Scan the entries for the word "moved" and report how many lines contain it, as a number with no other words.

[Records excerpted from a collection]:
================================
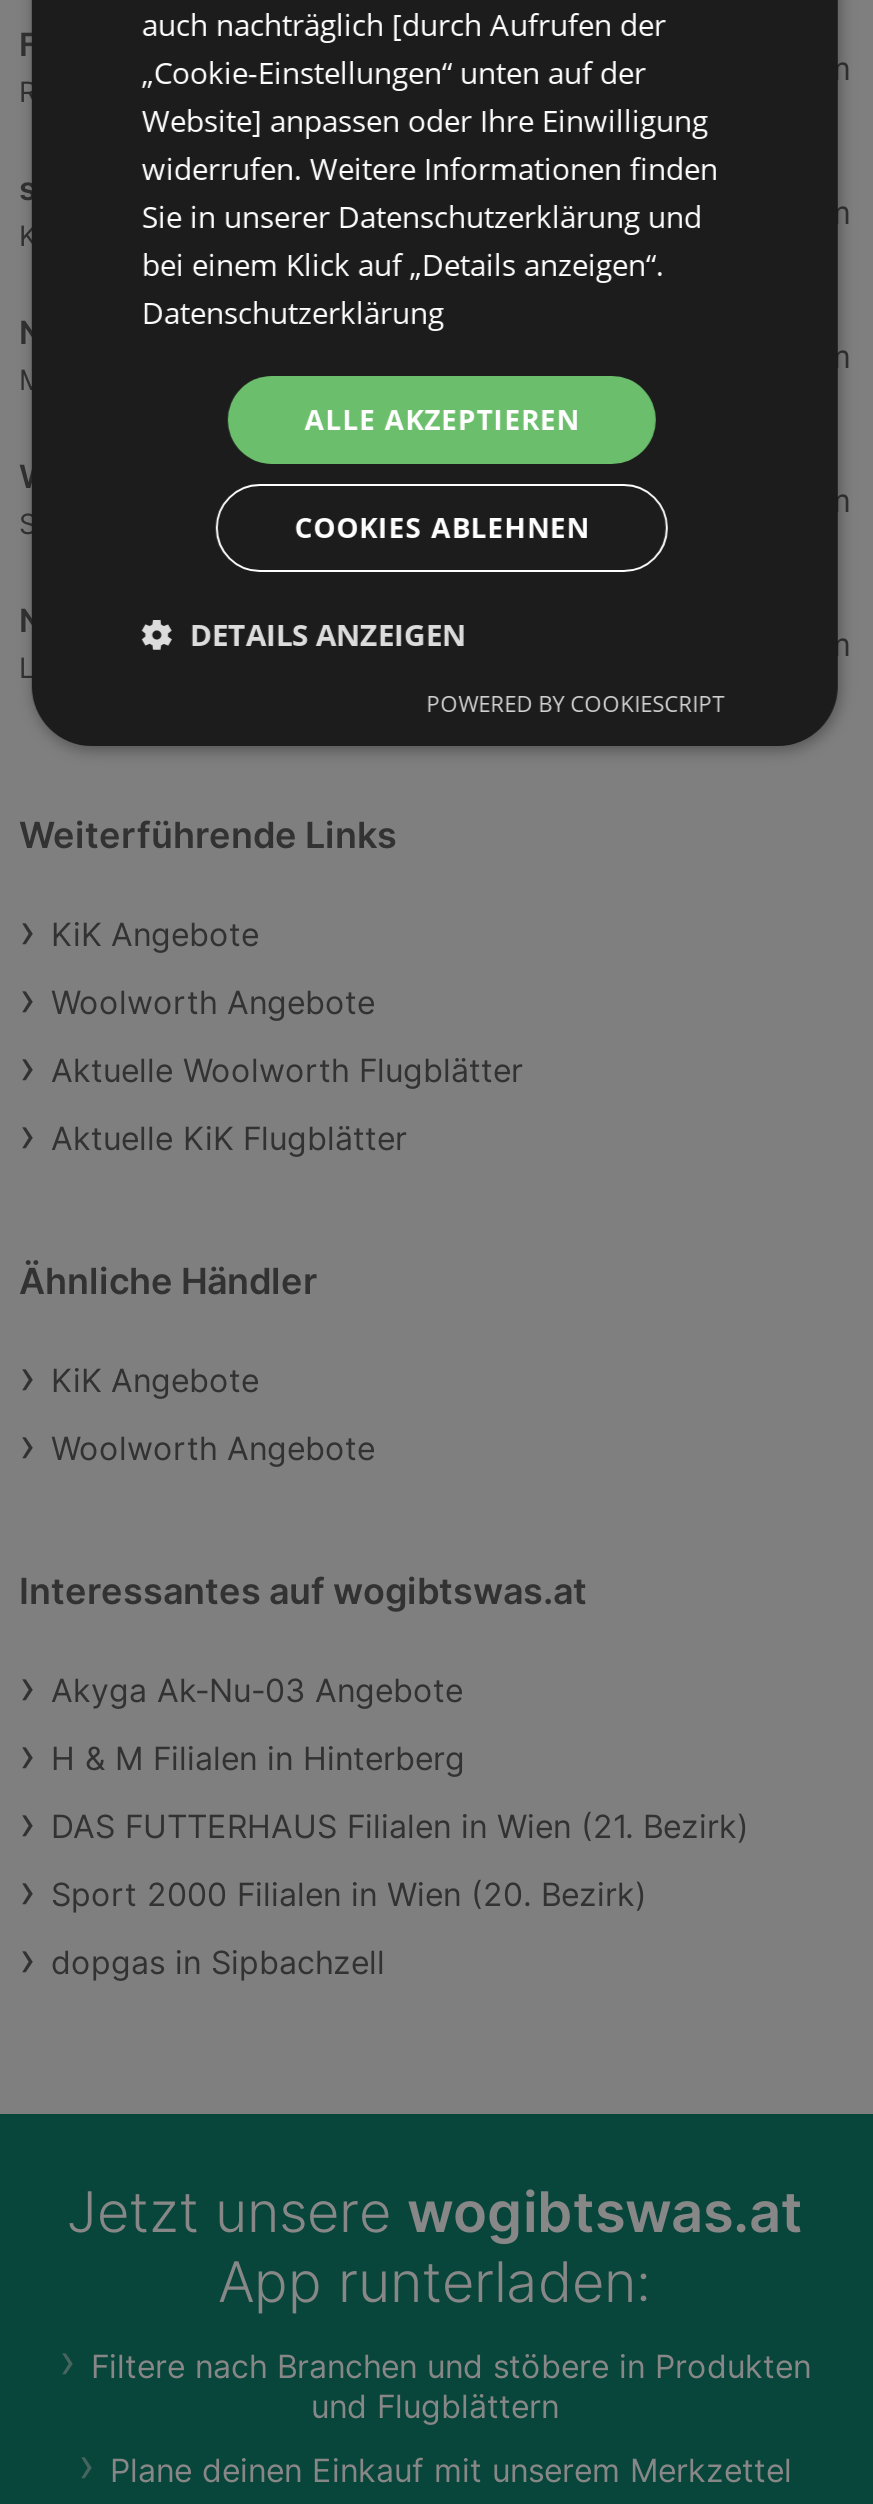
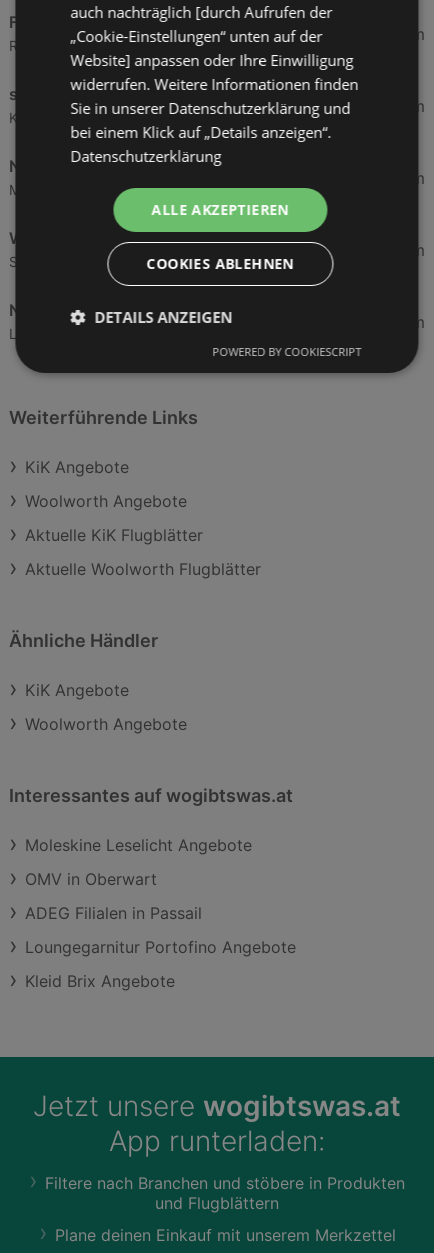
moved down: Aktuelle Woolworth Flugblätter

moved up: Aktuelle KiK Flugblätter

- Akyga Ak-Nu-03 Angebote
+ Moleskine Leselicht Angebote

- H & M Filialen in Hinterberg
+ OMV in Oberwart

- DAS FUTTERHAUS Filialen in Wien (21. Bezirk)
+ ADEG Filialen in Passail

- Sport 2000 Filialen in Wien (20. Bezirk)
+ Loungegarnitur Portofino Angebote

- dopgas in Sipbachzell
+ Kleid Brix Angebote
================================
[Exercise output]:
2